St Paul st Gallery AUT


Anna-Marie White: Kūpapa/kaupapa: Māori curatorial practice in the 21st century lecture

Presented as part of the Curatorial Strategies public lecture series

7 March 2016 - 7 March 2016

Anna-Marie White: Kūpapa/kaupapa: Māori curatorial practice in the 21st century

This session will trace the major developments in Māori curatorial practice since 2000. Specifically, the session will consider Maori curatorship as a form of ‘neo-colonial collaboration’, a contention that was made about non-western art and curatorial practice by Rasheed Araeen in 2002. Particular attention is paid to the complicit role that Māori curators play in perpetuating colonial power and domination, how their presence camouflages an otherwise intact and oppressive structure, and the limitations on their agency to effect change. Moreover, the presence of Māori curators within the system has dramatically changed the nature of protest by those seeking to fundamentally change the system:

“The ground has now shifted … The struggle is now not just against what some ‘black’ artists … used to call ‘white institutions’, but the system which now also includes black, brown and yellow faces. It should therefore be clear that we cannot build solidarity only on the basis of race, culture, ethnicity or nation. Our new alliance should be with those who are committed to a genuine change”.[1]

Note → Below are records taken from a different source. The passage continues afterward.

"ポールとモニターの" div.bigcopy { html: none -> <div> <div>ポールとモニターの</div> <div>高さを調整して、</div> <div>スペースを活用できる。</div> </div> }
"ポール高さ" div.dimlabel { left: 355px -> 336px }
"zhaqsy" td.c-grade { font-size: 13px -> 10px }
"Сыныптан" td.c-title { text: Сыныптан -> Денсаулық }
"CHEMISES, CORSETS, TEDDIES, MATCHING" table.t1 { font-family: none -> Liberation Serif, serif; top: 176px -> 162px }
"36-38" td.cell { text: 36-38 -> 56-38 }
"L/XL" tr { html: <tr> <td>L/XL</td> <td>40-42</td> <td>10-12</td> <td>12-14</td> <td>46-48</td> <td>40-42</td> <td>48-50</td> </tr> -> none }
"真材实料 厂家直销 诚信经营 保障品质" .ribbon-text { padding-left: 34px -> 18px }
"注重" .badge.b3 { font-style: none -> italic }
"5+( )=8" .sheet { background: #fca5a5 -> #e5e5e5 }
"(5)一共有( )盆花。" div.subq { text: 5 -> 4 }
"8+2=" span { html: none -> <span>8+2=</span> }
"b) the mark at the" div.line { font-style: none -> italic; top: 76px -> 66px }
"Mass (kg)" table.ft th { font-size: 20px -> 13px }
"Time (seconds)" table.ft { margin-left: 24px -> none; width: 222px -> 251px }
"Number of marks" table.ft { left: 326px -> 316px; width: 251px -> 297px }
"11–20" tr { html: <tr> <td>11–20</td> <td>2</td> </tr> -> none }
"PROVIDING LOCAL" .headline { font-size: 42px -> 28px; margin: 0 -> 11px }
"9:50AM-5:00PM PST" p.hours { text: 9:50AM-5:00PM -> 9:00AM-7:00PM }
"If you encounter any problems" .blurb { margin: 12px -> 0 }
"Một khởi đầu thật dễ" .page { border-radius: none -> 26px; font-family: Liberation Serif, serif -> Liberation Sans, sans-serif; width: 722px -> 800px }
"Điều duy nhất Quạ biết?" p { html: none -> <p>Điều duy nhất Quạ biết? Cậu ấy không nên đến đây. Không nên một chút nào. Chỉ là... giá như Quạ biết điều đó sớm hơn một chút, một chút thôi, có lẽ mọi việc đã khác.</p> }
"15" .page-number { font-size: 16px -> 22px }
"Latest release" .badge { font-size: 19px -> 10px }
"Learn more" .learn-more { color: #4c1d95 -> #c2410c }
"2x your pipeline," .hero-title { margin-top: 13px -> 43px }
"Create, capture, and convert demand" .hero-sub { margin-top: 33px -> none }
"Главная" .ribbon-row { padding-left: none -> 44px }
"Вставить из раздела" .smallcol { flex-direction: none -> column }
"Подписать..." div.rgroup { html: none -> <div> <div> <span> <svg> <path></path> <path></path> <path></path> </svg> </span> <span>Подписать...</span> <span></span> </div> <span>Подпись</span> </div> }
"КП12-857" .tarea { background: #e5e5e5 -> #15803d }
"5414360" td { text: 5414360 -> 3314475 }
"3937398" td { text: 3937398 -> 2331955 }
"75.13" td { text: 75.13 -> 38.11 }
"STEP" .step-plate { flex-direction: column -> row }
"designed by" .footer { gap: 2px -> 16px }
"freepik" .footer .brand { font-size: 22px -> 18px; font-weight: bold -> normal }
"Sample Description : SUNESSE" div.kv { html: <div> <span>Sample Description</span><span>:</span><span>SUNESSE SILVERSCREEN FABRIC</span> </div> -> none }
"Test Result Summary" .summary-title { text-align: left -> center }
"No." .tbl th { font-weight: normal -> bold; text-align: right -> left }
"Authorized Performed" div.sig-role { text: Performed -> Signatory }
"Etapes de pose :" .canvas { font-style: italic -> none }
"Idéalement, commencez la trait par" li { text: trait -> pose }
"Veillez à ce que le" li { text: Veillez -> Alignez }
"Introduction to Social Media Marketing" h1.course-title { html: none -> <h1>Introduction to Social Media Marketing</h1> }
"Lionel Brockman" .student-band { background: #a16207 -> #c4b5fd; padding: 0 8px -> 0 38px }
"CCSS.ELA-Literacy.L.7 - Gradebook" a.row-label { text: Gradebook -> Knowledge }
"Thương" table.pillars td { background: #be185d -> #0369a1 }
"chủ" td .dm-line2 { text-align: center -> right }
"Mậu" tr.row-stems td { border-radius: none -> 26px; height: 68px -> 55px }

Anna-Marie White (Te Ātiawa) was the curator at The Suter Art Gallery Te Aratoi o Whakatū, Nelson between 2005-2015. In 2016 she will begin a PhD in contemporary Māori art at Victoria University of Wellington, focussing on the period between the 1970s and the 2000s. Likewise her curatorial practice is focussed on identity politics in New Zealand art specialising in contemporary Māori art. Selected exhibitions include Kaihono Āhua / Vision Mixer: Revisioning Contemporary New Zealand Art (2013), Puehu: Cultural Dust. Contemporary Polynesian Video and Performance Art (2013), The Maui Dynasty (2008) and Pākehā Now! (2007).

This lecture is presented as part of Curatorial Strategies, MA in Arts Management, AUT.

[1] Rasheed Araeen, ‘A New Beginning. Beyond Postcolonial Cultural Theory and Identity Politics’, 2002, p.343.